O Cinema Comentado, em parceria com entidades e profissionais que atuam na área de saúde mental, exibe neste sábado, 20, o filme Bicho de sete cabeças e o documentário Em nome da razão, com o propósito de refletir sobre o movimento antimanicomial e levar essa discussão à comunidade.
BICHO DE SETE CABEÇAS
Além de um drama eficiente, Bicho de sete cabeças (2001) é um retrato assustador do sistema manicomial brasileiro. Imagine um cruzamento entre a frieza dos funcionários do hospital de Um Estranho no Ninho e a brutalidade e pobreza da prisão turca retratada em O Expresso da Meia Noite e terá uma vaga idéia do tipo de tratamento que estas instituições oferecem aos seus internos.

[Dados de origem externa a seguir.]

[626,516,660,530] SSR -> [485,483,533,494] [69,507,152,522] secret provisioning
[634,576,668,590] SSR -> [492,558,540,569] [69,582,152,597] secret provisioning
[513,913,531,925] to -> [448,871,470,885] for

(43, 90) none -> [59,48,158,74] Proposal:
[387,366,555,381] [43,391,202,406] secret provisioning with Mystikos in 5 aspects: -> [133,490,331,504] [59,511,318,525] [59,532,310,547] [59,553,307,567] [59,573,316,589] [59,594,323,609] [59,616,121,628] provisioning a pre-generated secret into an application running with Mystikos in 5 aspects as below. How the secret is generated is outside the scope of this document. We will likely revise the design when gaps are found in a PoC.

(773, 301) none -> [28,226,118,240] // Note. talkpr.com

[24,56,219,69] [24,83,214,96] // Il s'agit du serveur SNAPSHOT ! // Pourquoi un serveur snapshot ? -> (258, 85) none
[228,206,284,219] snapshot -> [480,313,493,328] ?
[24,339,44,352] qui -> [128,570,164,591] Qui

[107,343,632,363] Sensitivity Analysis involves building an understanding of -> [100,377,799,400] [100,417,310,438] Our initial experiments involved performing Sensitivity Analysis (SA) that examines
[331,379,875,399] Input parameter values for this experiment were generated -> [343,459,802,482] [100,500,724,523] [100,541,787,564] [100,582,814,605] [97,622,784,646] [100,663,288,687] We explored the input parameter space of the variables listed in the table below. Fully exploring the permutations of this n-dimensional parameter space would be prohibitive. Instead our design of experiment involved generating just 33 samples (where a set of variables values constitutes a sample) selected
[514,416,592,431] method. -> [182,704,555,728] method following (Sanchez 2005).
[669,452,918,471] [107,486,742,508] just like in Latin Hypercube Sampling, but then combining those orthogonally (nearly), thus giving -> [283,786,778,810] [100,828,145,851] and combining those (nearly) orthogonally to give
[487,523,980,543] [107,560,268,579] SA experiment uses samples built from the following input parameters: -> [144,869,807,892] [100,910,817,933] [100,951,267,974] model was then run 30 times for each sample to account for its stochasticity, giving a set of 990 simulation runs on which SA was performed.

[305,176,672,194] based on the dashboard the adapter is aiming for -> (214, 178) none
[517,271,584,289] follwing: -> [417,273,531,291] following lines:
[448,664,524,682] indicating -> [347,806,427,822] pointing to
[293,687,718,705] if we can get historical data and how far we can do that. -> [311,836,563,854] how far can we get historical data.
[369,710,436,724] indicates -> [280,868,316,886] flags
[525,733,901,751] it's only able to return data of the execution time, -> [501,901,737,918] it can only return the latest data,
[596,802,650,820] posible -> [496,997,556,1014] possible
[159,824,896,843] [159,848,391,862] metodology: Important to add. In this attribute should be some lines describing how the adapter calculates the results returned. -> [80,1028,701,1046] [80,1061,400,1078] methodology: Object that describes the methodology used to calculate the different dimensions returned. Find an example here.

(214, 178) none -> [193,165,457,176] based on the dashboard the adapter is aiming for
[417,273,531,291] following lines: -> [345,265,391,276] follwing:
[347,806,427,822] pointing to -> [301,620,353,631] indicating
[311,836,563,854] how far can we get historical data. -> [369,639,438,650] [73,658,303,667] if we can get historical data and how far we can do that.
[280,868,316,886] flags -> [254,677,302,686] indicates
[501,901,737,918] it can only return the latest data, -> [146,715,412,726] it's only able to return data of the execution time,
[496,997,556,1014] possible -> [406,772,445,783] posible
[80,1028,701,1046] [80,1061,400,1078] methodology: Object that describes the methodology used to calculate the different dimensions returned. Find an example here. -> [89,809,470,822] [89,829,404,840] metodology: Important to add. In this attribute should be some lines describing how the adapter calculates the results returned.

O filme, inspirado no livro autobiográfico de Austregésilo Carrano, conta a história de Neto, um adolescente perfeitamente sadio que é internado em um manicômio por seu pai, que espera, com isso, afastar o filho das drogas. Consciente da trágica realidade brasileira, a cineasta Laís Bodanzky aproveita a história forte para realizar um filme que é mais do que simples entretenimento: Bicho de Sete Cabeças é, além de tudo, uma contundente denúncia das instituições. Com experiência em documentários, a diretora age com inteligência ao manter a estética desse gênero: com a câmera sempre na mão e a fotografia realista, Bodanzky confere à película uma dimensão jornalística que não apenas torna o filme mais forte do ponto de vista dramático, mas também mais denso e verossímil.
GALERIA DE LOUCOS
É importante ressaltar a magnífica preparação de elenco: os coadjuvantes e figurantes encarnam seus papéis com perfeição, criando uma galeria de loucos que convence sem apelar para o estereótipo. Mas a grande força do filme reside, sem a menor sombra de dúvida, na poderosa performance de Rodrigo Santoro, que retrata com eficiência o arco dramático percorrido por seu personagem: de adolescente inconseqüente e alienado a um adulto amargurado e marcado por experiências traumáticas.
EM NOME DA RAZÃO
Na programação será exibido, também, o curta-metragem Em nome da razão (1979), dirigido por Helvécio Ratton. Filmado no Manicômio de Barbacena, revela todos os ambientes do hospital: pavilhões de velhos, aleijados, crianças, homens e mulheres. As seqüências se interligam pela imagem de um longo e escuro corredor do hospício enquanto uma interna canta sua música. A narração propõe uma reflexão sobre a função social do manicômio: para que e a quem servem os hospitais psiquiátricos, quem são as pessoas enviadas para lá, e qual o processo de cura e recuperação a que são submetidos.
SISTEMA MANICOMIAL
Poucos espectadores sabem disso, mas o sistema manicomial brasileiro tornou-se, nas últimas décadas, uma espécie de indústria incrivelmente lucrativa: além das milionárias (e mal empregadas) verbas injetadas pelo governo, ainda há um assustador mercado de cadáveres, já que várias faculdades de medicina utilizam os corpos de ex-pacientes psiquiátricos como espécimes de estudo de anatomia.
Ao retratar um mundo em que cura é um conceito tragicamente abstrato, os dois filmes emocionam (e assustam) profundamente. E – o que é mais importante – fazem pensar.
CINEMA COMENTADO
A sessão acontece neste sábado, na sala Geraldo Freire, a partir das18h30. Logo após o jornalista Elpídio Rocha e profissionais de saúde mental promovem debate sobre o filme e o tema com a platéia. A entrada é de graça.